• _INSTRUCTIONS TO FOLLOW_
Could you say how many lines in the entries contain the string "fingerprints"? Give only that number.

--- START ---

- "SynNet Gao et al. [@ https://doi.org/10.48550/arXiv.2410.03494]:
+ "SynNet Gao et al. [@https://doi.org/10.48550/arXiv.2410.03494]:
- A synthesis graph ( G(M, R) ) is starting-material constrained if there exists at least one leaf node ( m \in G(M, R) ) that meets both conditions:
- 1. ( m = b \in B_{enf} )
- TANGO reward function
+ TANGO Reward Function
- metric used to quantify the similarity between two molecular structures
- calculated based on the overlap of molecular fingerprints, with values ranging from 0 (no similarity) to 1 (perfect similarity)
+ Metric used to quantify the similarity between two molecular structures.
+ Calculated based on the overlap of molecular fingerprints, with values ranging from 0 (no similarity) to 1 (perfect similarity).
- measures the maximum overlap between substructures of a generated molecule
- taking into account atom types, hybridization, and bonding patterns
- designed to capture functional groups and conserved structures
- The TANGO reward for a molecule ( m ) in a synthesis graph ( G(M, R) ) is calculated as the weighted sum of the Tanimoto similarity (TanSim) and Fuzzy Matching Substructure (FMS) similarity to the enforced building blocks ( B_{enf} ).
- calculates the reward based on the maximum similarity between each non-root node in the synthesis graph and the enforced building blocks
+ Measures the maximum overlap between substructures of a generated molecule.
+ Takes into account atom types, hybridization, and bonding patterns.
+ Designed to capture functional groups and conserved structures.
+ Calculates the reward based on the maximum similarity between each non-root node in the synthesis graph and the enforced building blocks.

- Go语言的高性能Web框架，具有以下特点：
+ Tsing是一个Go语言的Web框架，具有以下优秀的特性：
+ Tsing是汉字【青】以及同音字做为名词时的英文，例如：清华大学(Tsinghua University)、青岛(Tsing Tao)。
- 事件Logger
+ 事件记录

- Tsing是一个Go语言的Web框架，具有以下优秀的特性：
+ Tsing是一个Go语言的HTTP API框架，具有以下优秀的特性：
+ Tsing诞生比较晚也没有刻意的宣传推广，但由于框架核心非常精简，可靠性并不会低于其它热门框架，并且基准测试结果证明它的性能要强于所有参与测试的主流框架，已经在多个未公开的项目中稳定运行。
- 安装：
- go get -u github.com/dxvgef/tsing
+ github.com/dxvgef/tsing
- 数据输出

--- END ---

• _ANSWER_
2